Assim, quando Paulo IV ascendeu ao trono de Pedro, em 1555, terá enviado ao velho criador um pedido para que tornasse as figuras «adequadas». Miguel Ângelo disse que a questão era simples de resolver: «Ele que torne o mundo um lugar adequado e eu trato da pintura logo a seguir»

Mas com a morte do artista o caso mudou de figura. No Concílio de Trento (1545-63), convocado para responder aos desafios colocados pela Reforma de Lutero, ficou decidido que a nudez seria tapada. Em 1565, o pintor Daniele da Volterra começou a trabalhar para cobrir com panejamentos ondulantes, de cores bem vivas, as zonas erógenas dos santos e figuras da Bíblia. No final dos anos 1980 e início da década seguinte, os restauradores decidiram manter os acrescentos de Volterra como parte da história da obra.

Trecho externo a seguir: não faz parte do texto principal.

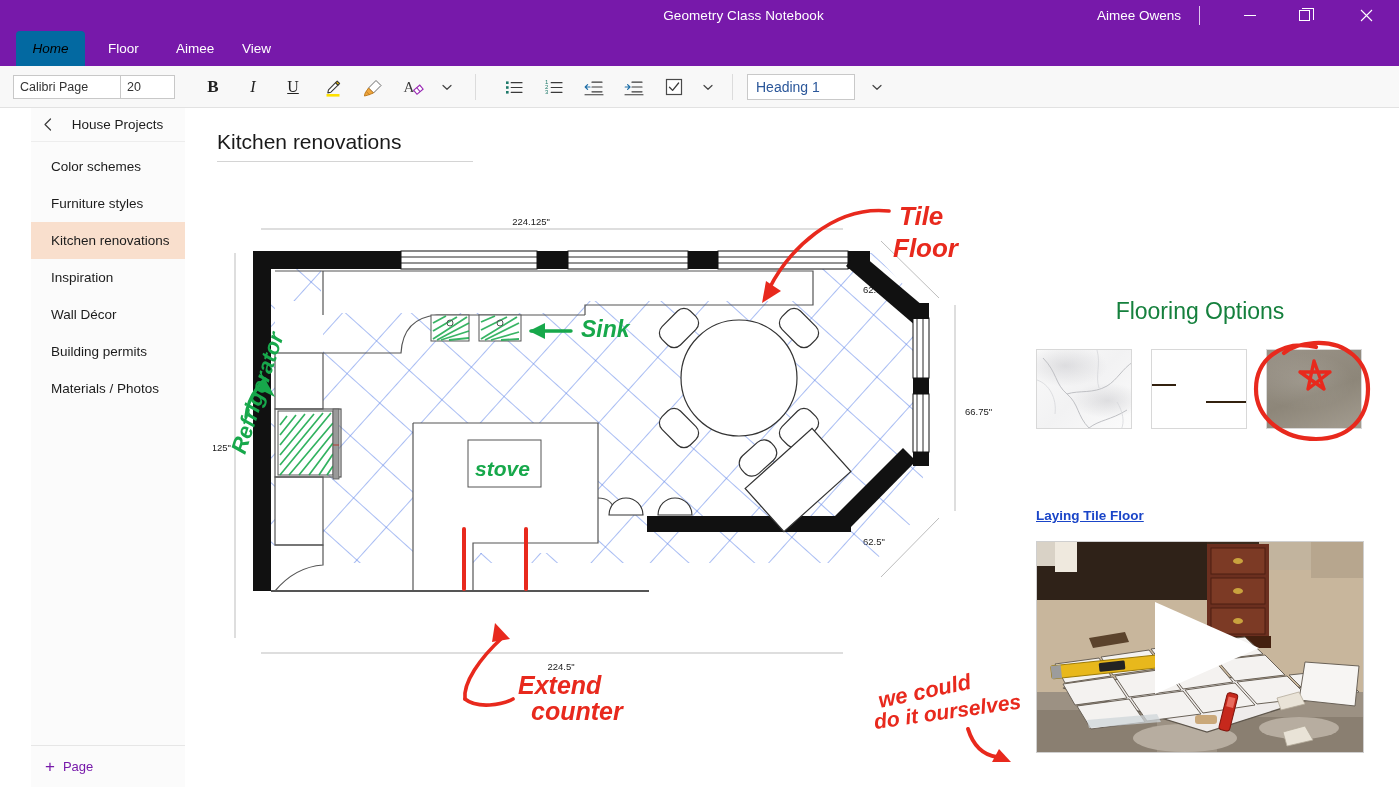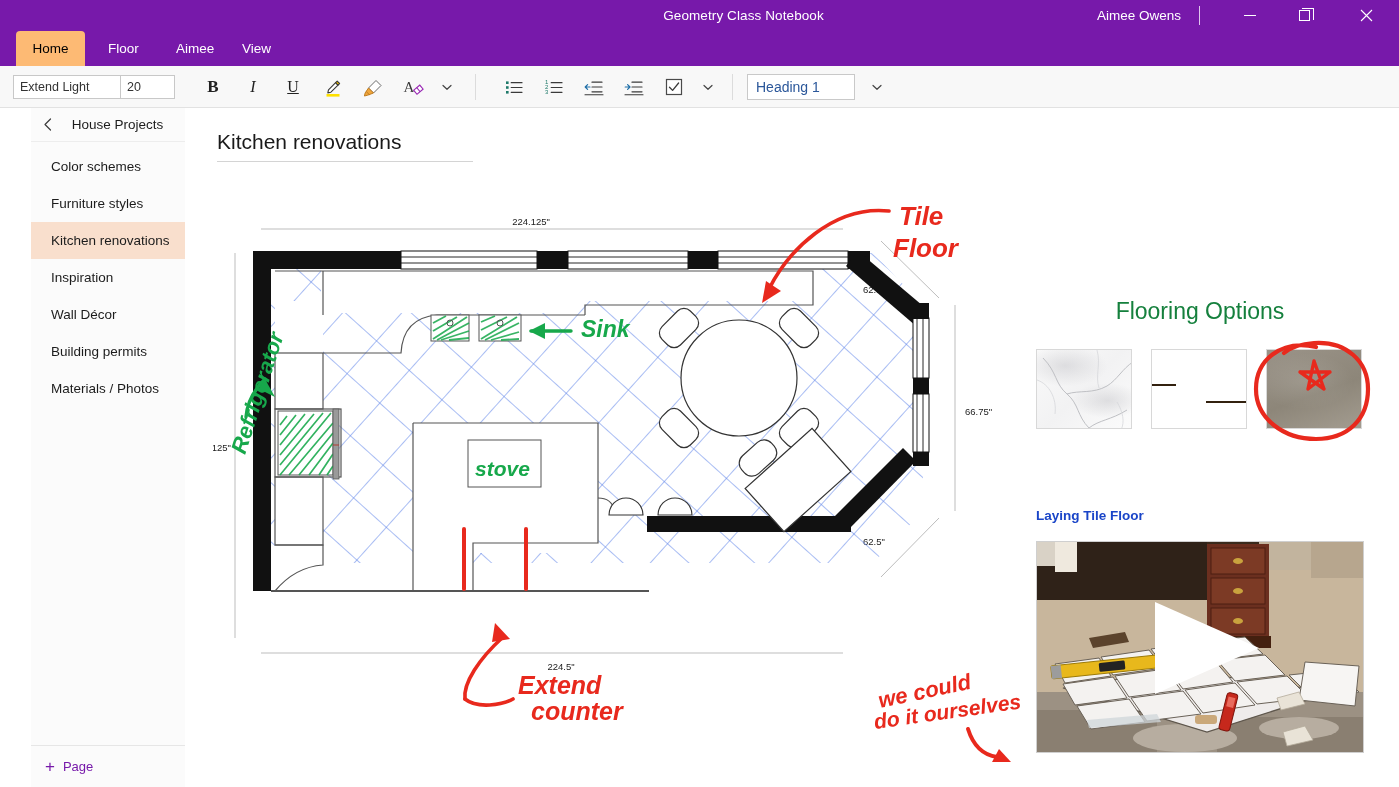"Home" .rtab.active { background: #fdba74 -> #0369a1; font-style: none -> italic }
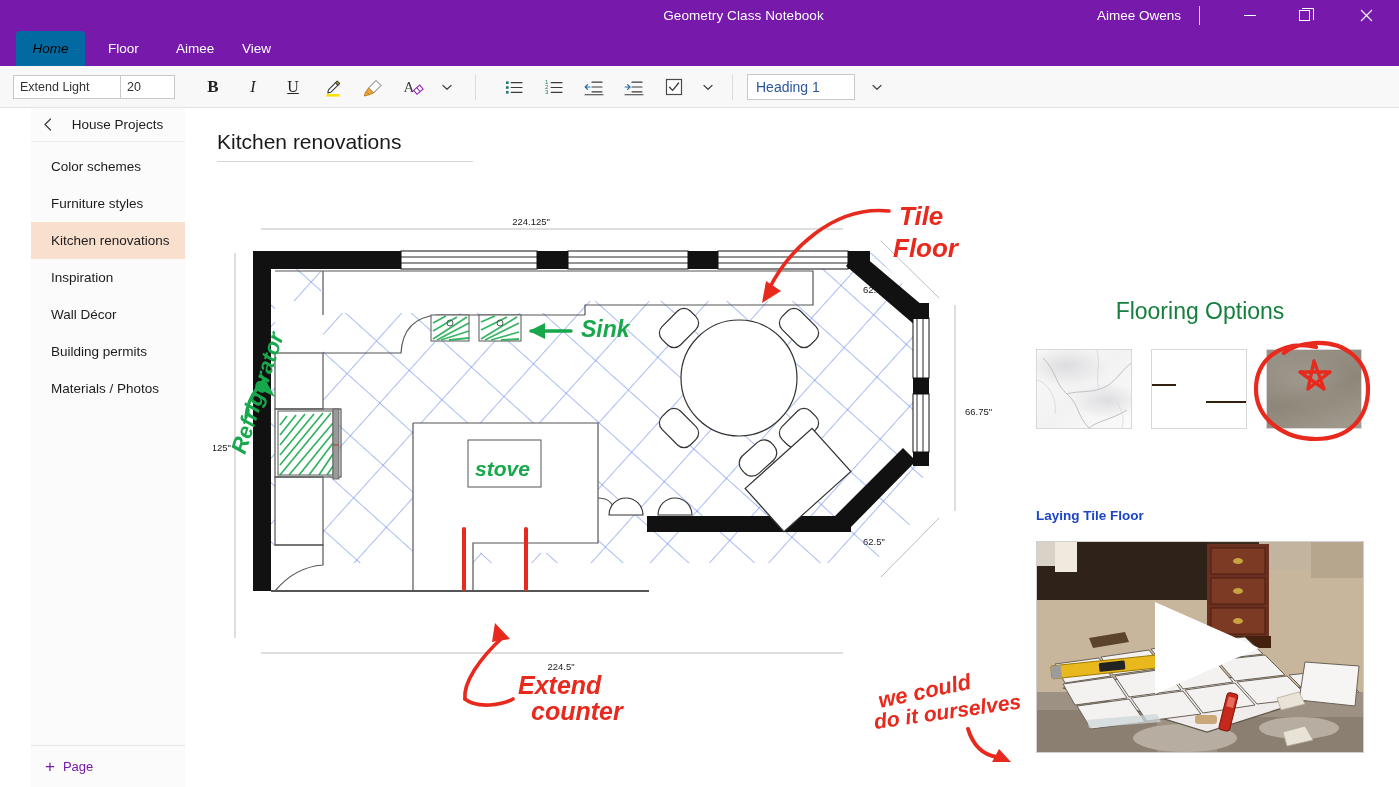"Extend Light" div.font-box { text: Extend Light -> Calibri Page }
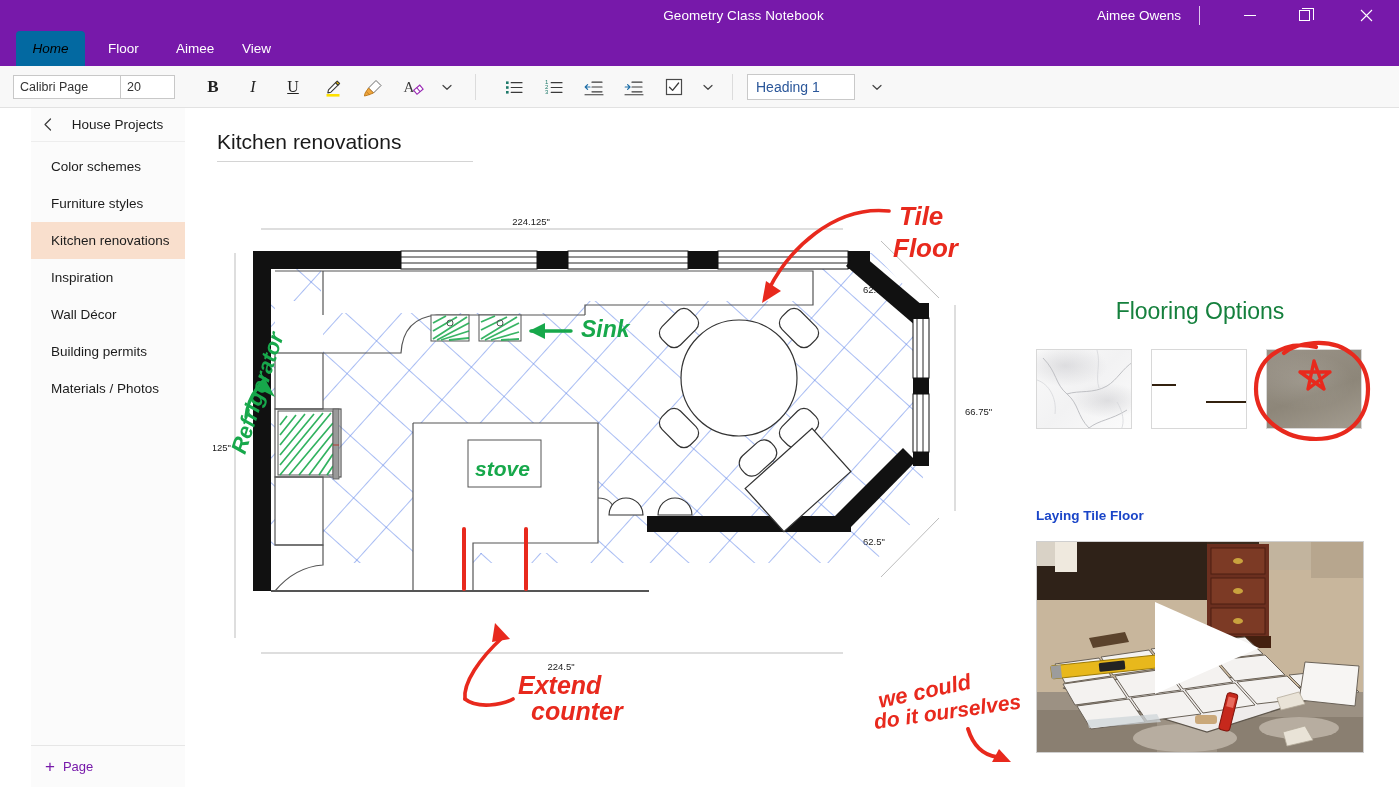"Laying Tile Floor" .link-tile { text-decoration: none -> underline }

A discussão na Igreja em torno da nudez vem desde tempos imemoriais. Kenneth Clark, em O Nu na Arte, relata o seguinte episódio: «No fim do século VI, Gregório de Tours conta que na Catedral de Narbonne havia um quadro com um ‘Cristo desnudado sobre a cruz e que o Cristo apareceu em sonho ao bispo e exigiu que o seu corpo fosse coberto com panos’». 

Cultivado na antiguidade clássica, o nu não desapareceu, pois, por completo durante a Idade Média. Mas ganhou um novo fôlego com o Renascimento, em obras como o Nascimento de Vénus (1486), de Botticelli, o David ou a Vénus de Urbino (1534), de Ticiano.

Já no século XIX, Gustave Courbet foi ainda mais longe e pintou uma púbis em primeiro plano n’A Origem do Mundo (1866). Courbet gostava de chocar "e teve nisso um sucesso imperial", comenta Kenneth Clark. Uma Banhista, de 1853, foi considerada tão ofensiva que Napoleão III a «golpeou com o seu pingalim".